[MATERIAL FOR THIS TASK]

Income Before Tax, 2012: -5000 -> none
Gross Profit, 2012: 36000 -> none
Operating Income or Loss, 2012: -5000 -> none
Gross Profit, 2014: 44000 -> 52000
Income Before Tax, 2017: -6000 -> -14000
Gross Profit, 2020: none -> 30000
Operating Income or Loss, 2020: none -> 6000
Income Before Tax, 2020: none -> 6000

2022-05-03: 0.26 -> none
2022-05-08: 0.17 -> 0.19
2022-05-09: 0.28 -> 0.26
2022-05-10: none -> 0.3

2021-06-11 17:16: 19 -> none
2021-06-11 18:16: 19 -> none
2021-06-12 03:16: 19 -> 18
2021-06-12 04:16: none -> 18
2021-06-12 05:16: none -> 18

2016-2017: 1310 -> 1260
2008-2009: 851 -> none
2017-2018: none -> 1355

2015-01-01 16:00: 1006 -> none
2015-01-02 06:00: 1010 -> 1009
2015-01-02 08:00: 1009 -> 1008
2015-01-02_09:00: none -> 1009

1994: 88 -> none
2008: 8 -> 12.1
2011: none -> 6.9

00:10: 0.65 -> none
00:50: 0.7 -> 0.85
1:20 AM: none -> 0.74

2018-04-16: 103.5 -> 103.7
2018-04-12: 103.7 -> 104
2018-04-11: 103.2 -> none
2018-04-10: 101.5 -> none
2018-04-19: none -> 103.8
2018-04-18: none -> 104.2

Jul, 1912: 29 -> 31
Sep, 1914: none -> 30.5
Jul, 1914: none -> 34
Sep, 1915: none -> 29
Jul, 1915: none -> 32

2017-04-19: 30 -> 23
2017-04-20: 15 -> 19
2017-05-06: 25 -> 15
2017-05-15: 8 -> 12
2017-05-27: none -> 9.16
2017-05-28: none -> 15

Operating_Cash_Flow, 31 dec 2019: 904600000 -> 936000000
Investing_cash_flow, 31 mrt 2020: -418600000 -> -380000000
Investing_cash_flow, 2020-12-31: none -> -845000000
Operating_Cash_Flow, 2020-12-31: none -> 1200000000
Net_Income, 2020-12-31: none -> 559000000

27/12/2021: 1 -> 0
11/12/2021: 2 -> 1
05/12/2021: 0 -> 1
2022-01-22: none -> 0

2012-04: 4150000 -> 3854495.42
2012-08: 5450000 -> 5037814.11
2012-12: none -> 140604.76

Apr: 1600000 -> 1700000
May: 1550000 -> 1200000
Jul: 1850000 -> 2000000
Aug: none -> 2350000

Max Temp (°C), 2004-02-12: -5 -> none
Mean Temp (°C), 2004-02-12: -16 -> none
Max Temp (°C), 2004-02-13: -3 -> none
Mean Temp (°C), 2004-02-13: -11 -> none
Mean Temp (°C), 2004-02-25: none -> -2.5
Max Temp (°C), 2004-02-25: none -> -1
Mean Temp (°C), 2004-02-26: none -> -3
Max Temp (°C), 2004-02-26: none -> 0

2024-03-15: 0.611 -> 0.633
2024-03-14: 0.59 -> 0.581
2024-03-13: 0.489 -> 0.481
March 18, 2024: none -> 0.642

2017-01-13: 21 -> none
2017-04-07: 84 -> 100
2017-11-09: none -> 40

[/MATERIAL FOR THIS TASK]

• [WHAT NEEDS TO BE DONE]: Only output the lines from the one with "Jul, 1915: none -> 32" through the end of the entries above, exactly as they are.

• [TASK RESPONSE]:
Jul, 1915: none -> 32

2017-04-19: 30 -> 23
2017-04-20: 15 -> 19
2017-05-06: 25 -> 15
2017-05-15: 8 -> 12
2017-05-27: none -> 9.16
2017-05-28: none -> 15

Operating_Cash_Flow, 31 dec 2019: 904600000 -> 936000000
Investing_cash_flow, 31 mrt 2020: -418600000 -> -380000000
Investing_cash_flow, 2020-12-31: none -> -845000000
Operating_Cash_Flow, 2020-12-31: none -> 1200000000
Net_Income, 2020-12-31: none -> 559000000

27/12/2021: 1 -> 0
11/12/2021: 2 -> 1
05/12/2021: 0 -> 1
2022-01-22: none -> 0

2012-04: 4150000 -> 3854495.42
2012-08: 5450000 -> 5037814.11
2012-12: none -> 140604.76

Apr: 1600000 -> 1700000
May: 1550000 -> 1200000
Jul: 1850000 -> 2000000
Aug: none -> 2350000

Max Temp (°C), 2004-02-12: -5 -> none
Mean Temp (°C), 2004-02-12: -16 -> none
Max Temp (°C), 2004-02-13: -3 -> none
Mean Temp (°C), 2004-02-13: -11 -> none
Mean Temp (°C), 2004-02-25: none -> -2.5
Max Temp (°C), 2004-02-25: none -> -1
Mean Temp (°C), 2004-02-26: none -> -3
Max Temp (°C), 2004-02-26: none -> 0

2024-03-15: 0.611 -> 0.633
2024-03-14: 0.59 -> 0.581
2024-03-13: 0.489 -> 0.481
March 18, 2024: none -> 0.642

2017-01-13: 21 -> none
2017-04-07: 84 -> 100
2017-11-09: none -> 40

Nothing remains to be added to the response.